Another limitation of Growth Diagnostics that has garnered a lot of attention is the fact that it identifies binding constraints that are relevant at the time of analysis, but does not anticipate unforeseen constraints that may emerge further down the line. From this perspective, while Growth Diagnostics might be the ideal framework for formulating hypotheses about stagnate economies, it might not be a suitable model for designing policy prescriptions for economies that experience shocks and adjustments in the medium to long run. Not surprisingly, Felipe and Usui conclude that “growing economies are outside the scope of growth diagnostics” (15). Habermann and Padrutt agree, questioning whether the Growth Diagnostic methodology offers “a clear-cut transition from igniting growth to sustaining it” (Habermann and Padrutt 8).
Works Cited
Felipe, Jesus and Norio Usui. “Rethinking the Growth Diagnostics Approach: Questions from the Practitioners.” ADB Economics Working Paper Series, no. 132. Asian Development Bank. (2008): 1-34. PDF.

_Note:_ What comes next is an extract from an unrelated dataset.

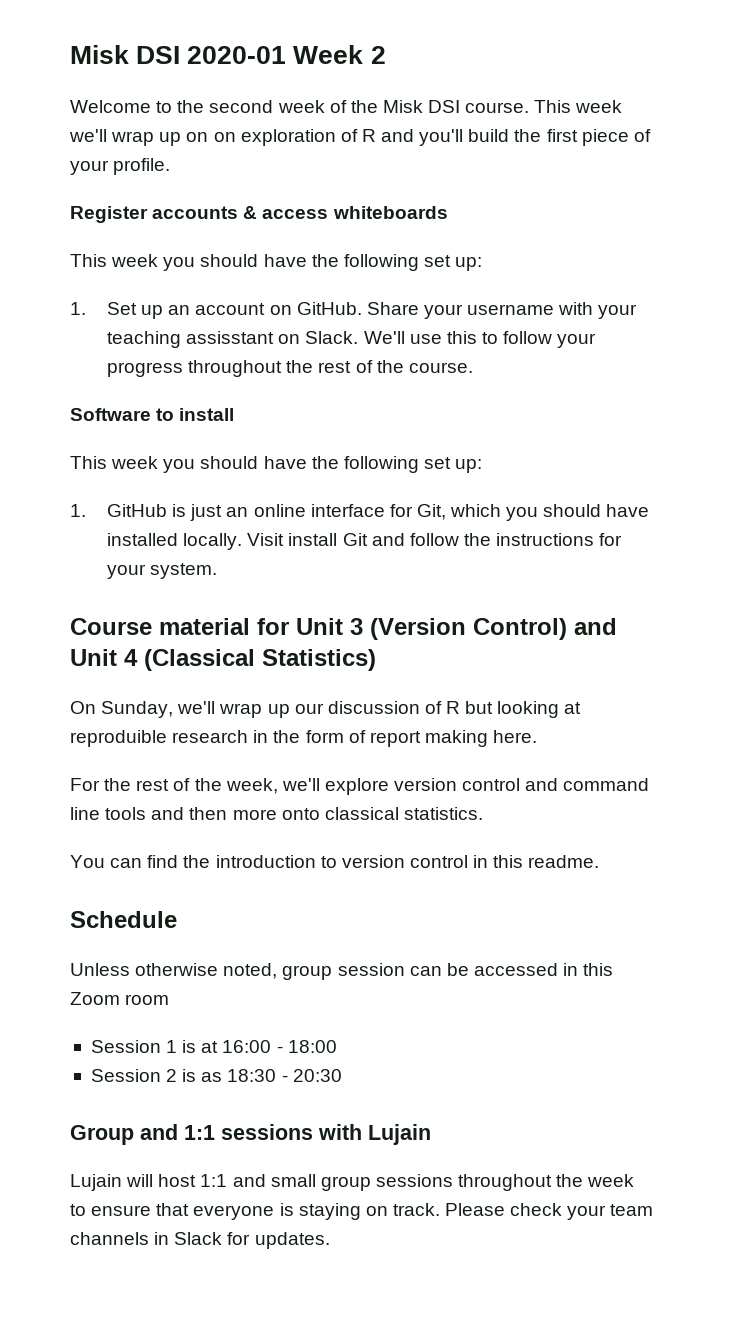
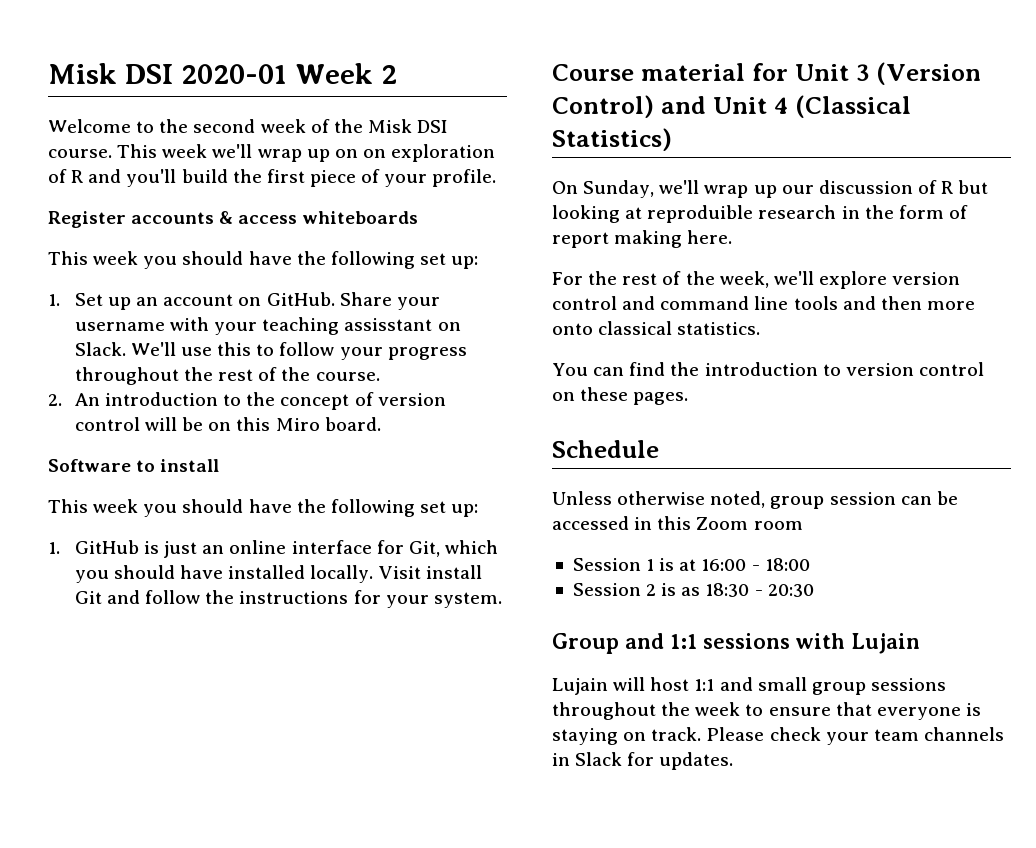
(473, 367) none -> [48,392,446,410] [74,417,381,431] // 2. An introduction to the concept of version control will be on this Miro board.
[473,855,600,868] in this readme. -> [552,387,689,405] on these pages.

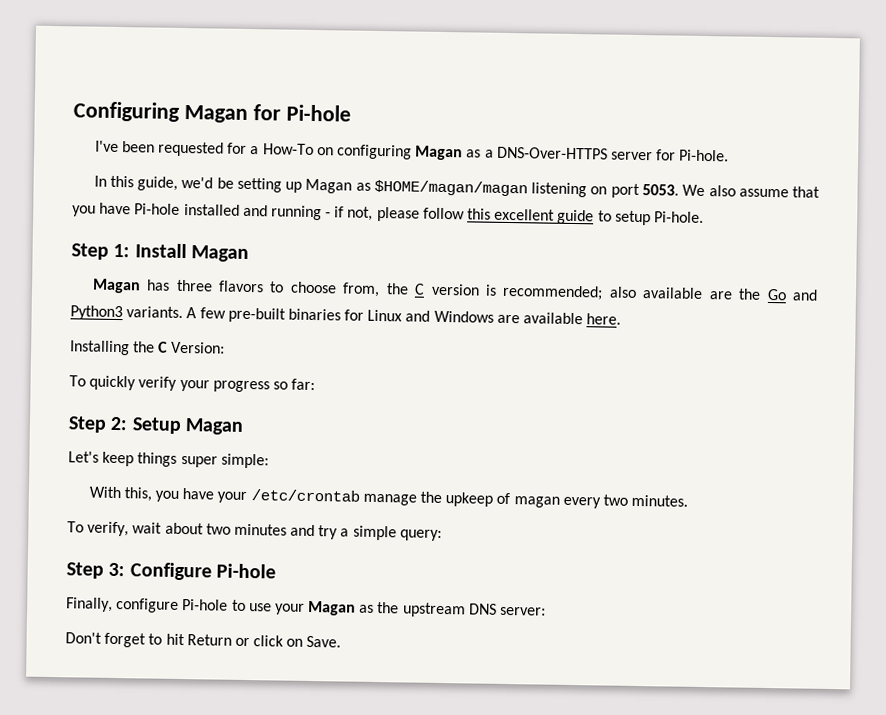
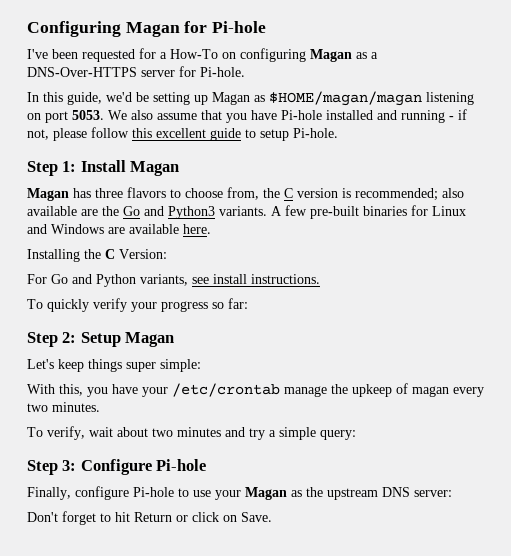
(225, 347) none -> [27,274,320,287] // For Go and Python variants, see install instructions.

Habermann, Harald and Pablo Padrutt. "Growth Diagnostics: Strengths and Weaknesses of a Creative Analytical Framework to Identify Economic Growth Constraints in Developing Countries." Journal of Knowledge Management, Economics and Information Technology 7 (2011): 1-25. PDF.
Hausmann, Ricardo, Dani Rodrik, and Andres Velasco. “Growth Diagnostics.” The John F.
Kennedy School of Government, Harvard University, Massachusetts. (2005): 1-35. PDF.